GPU programming concepts

Author

Marie-Hélène Burle

This section covers a few basic concepts of GPU programming so that you get a better idea of what is going on behind the scene when you use high-level GPU frameworks.

CPU vs GPU architecture

SM: Streaming multiprocessors
Collections of thread blocks (each thread block is itself a collection of threads).

GPC: Graphics Processing Clusters
Collections of SMs.

DRAM: Dynamic random access memory or dynamic RAM
The DRAM of a GPU is called the global memory because it is accessible to all SMs in that GPU.
But it is only “global” to that GPU.

Caches

Caches on chips are hierarchical.

Cache Speed In CPUs In GPUs
L1 Fastest One inside each CPU core One per SM
L2 A little slower One near each CPU core1 A single L2 shared among all SMs
L3 Even slower2 One shared among all cores GPUs do not have an L3 cache

1 They serve as a buffer between L1s and the L3.

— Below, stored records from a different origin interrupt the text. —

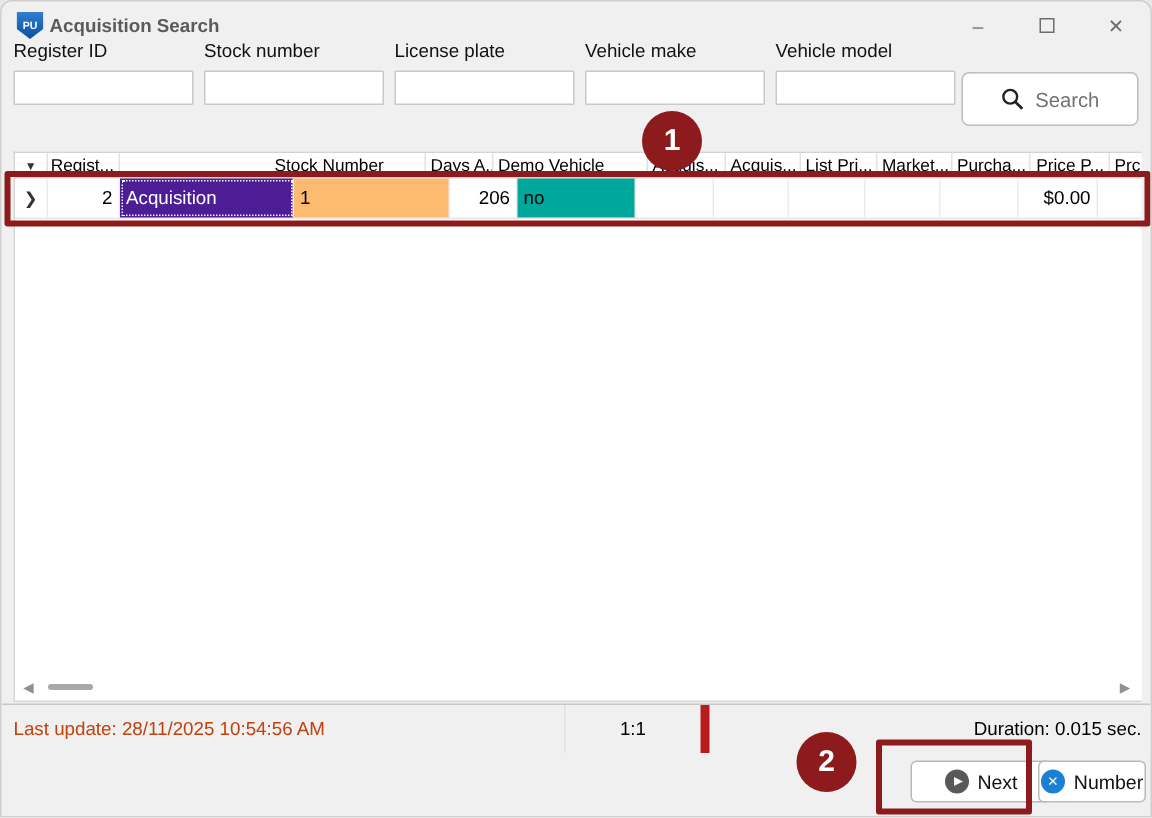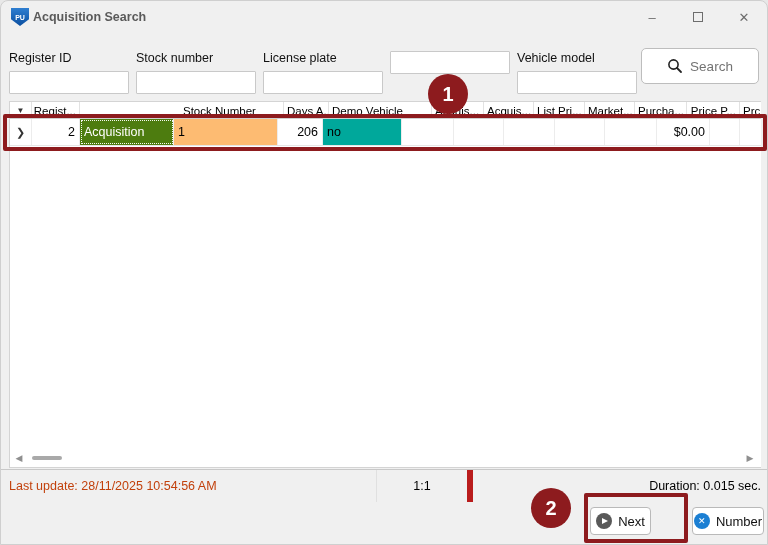"Register ID" .form-row { top: 50px -> 26px }
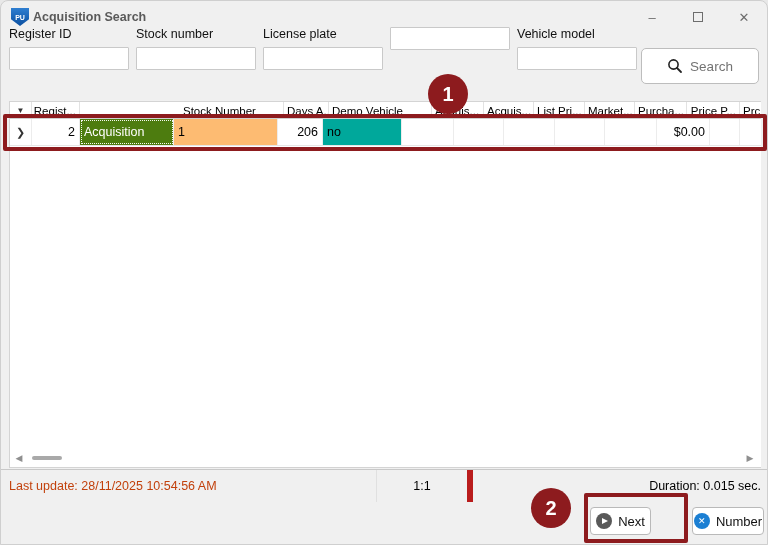"Vehicle make" div.field-label { html: none -> <div>Vehicle make</div> }
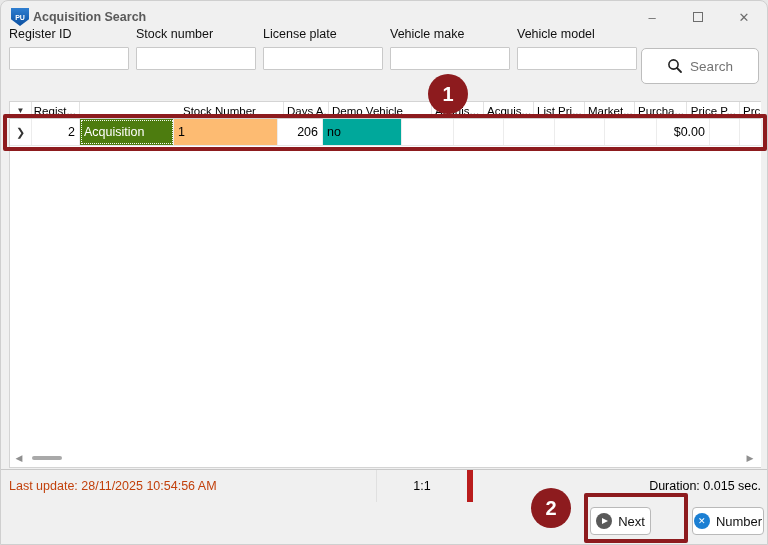"Acquisition" div.cell { background: #4d7c0f -> #4c1d95; width: 94px -> 116px }
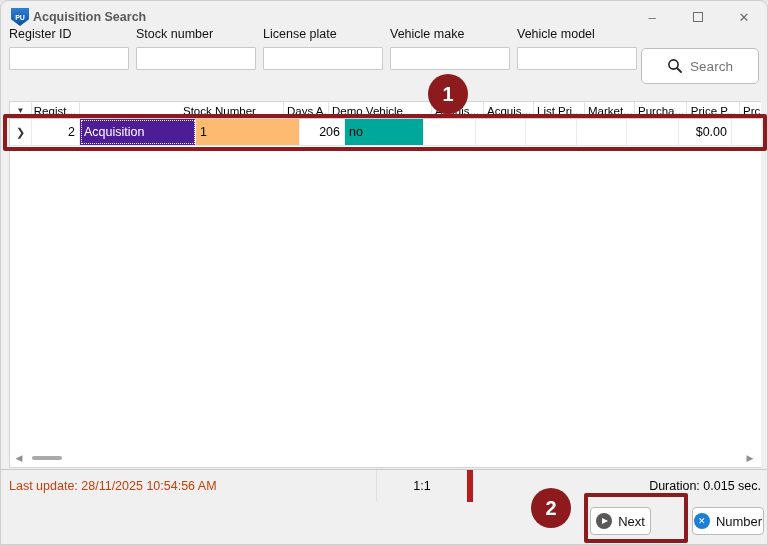"Next" .next-btn { left: 589px -> 606px; width: 61px -> 94px }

2 But still much faster than the DRAM.

Programming model

The CUDA programming guide is a great place to learn the principles of CUDA programming. Alternative kernel-based frameworks (e.g. HIP, OpenCL), have a similar functioning.

Host/device

Terminology Explanation
Host CPU
Host memory or system memory CPU memory
Current device GPU
Device memory GPU memory
Device code Code running on GPU
Kernel Function executed on GPU

Execution

CUDA follows a heterogeneous programming model in which it manages both CPU and GPU memory.

Here is how execution happens:

  • The code starts on the host.
  • CUDA APIs copy data from the host memory to the current device memory.
  • Kernels (GPU functions) are executed in parallel on the device: many GPU threads run computations in an SIMT (Single Instruction, Multiple Threads) fashion.
  • Finally, CUDA APIs copy the data back to the host memory.

Threads/warps/blocks/grids

Applications launch kernels on vast numbers of threads.

These threads are organized into groups of 32 called warps which are themselves organized into thread blocks which are optionally organized into clusters which are themselves organized into a grid.

Warps execute code following a Single-Instruction Multiple-Threads (SIMT) paradigm.

Because there are 32 threads per warp, it is best to specify thread blocks with a number of threads which is a multiple of 32. Otherwise the last warp of the thread block will have some lanes that are unused, leading to suboptimal GPU utilization.

This is why batch sizes in deep learning are often multiples of 32.

This is also why choosing 256 threads per block is so common in GPU programming (256 is a multiple of 32).

Scheduling

All threads of a thread block are executed in the same SM and can thus communicate using that SM L1 cache.


All thread blocks in a cluster are executed in the same GPC and can communicate and synchronize with each other using CUDA software interfaces.

Multiple GPUs

When you have multiple GPUs on a computer or compute node, the NVIDIA driver queries the motherboard and orders the GPUs based on their PCIe Bus ID (their physical slot on the motherboard). The GPU in the lowest PCIe slot becomes physical GPU 0, the next becomes 1, and so on.

By default, the current device is GPU 0, but you can set the current device to another GPU programmatically.

Streams

In CUDA, a stream is a queue of operations to perform on the GPU.

Operations placed in the same stream execute sequentially, in the order in which they were added to the queue.

Note that this does not mean that the code isn’t running in parallel! Each operation within the queue runs on a vast number of threads.

If you launch operations on multiple streams, they can be executed concurrently.